Let us now turn to the abelian vector multiplets, labelled by an 
index $I= 0,1,\ldots,n$. For each value of the index $I$,
there are $8+8$ off-shell degrees of freedom, residing in a 
complex scalar $X^{I}$, a doublet of chiral fermions 
$\Omega_i^{\,I}$, a vector gauge field $W_\mu^{\,I}$,
and a real SU(2) triplet of scalars $Y_{ij}^{\,I}$. 
Under $Q$- and $S$-supersymmetry the fields $X^I$ and $\Omega_i^{\,I}$
 transform as follows:
\bea \d X^{I} &=& \bar{\e}^i\Omega_i^{\,I} \,,\nonumber\\
      %%%
     \d\Omega_i^{\,I} &=& 2 D\!\llap/\, X^{I}\e_i
     +\ft12 \ve_{ij} \F^{I-}_{\m\n} \g^{\m \n} \e^j
     +Y_{ij}^{\,I}\e^j
     +2X^{I}\eta_i\,.
\label{vrules}\eea
The quantities $\F_{\mu\nu}^I$ are related to the abelian field 
strengths by 
\beq \F_{\mu\nu}^I= F_{\mu\nu}^I
    -\ft14\Big(\ve_{ij}\bar{X}^{I}T^{ij}_{\mu\nu}
+{\rm h.c.}\Big) \;,\quad
F_{\mu\nu}^I=  2\pa_{[\mu}W_{\nu]}^I \;.
\label{calF}
\ee
The covariant quantities of the vector multiplet constitute a 
reduced chiral multiplet. A general chiral multiplet
comprises $16+16$ off-shell degrees of freedom
and carries an arbitrary Weyl weight $w$ (corresponding to the
Weyl weight of its lowest component). The covariant quantities of 
the vector multiplet may be obtained
from a chiral multiplet with $w=1$ by the application of a set of
reducibility conditions, one of which is the Bianchi identity.
Similarly, the covariant quantities of the Weyl multiplet also
constitute a reduced chiral multiplet, denoted by $W^{abij}$,
whose lowest-$\theta$ component is the tensor $T^{abij}$.

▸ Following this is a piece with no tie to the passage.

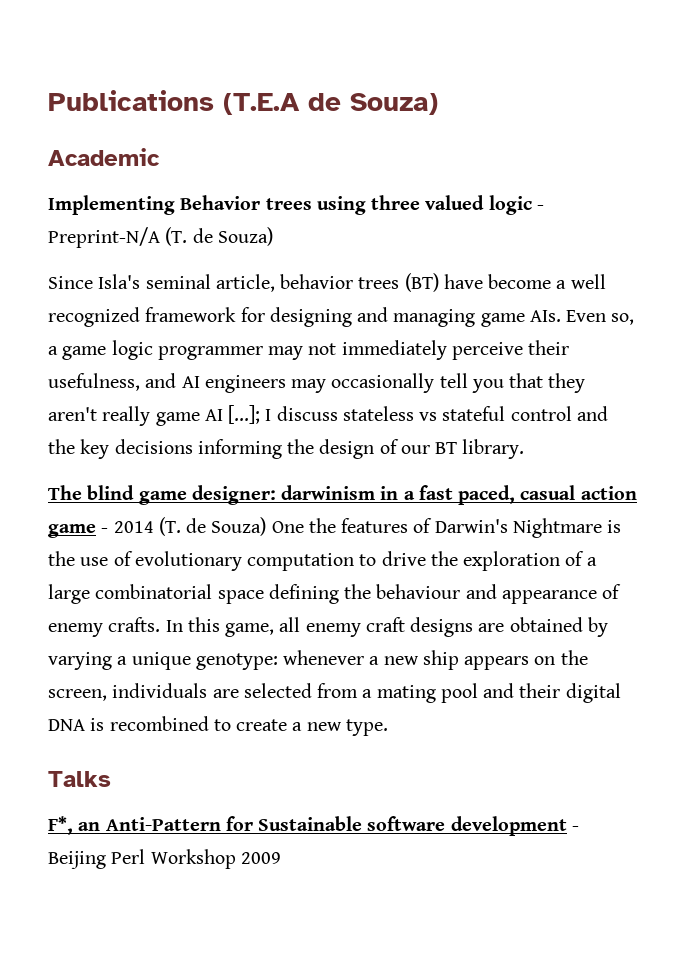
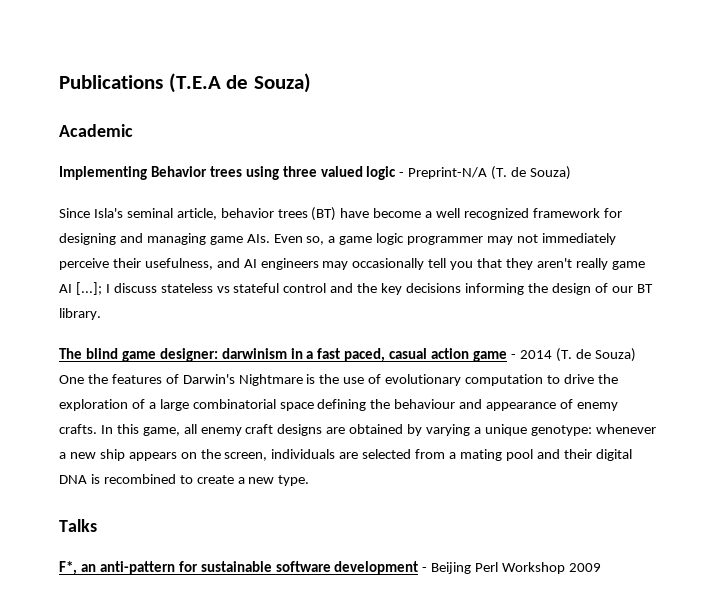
- F*, an Anti-Pattern for Sustainable software development - Beijing Perl Workshop 2009
+ F*, an anti-pattern for sustainable software development - Beijing Perl Workshop 2009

{}From this multiplet one may form a scalar (unreduced) chiral
multiplet $W^2 = [W^{abij}\,\varepsilon_{ij}]^2$ which has Weyl and
chiral weights $w=2$ and $c=-2$, respectively \cite{BDRDW}.  

In the following, we will also allow for the presence 
of an arbitrary chiral background
superfield \cite{deWit}, whose component fields will be indicated with a
caret.  Eventually this multiplet will be identified with $W^2$ in
order to generate the $R^2$-terms in the action, but much
of our analysis will not depend on its precise identification. 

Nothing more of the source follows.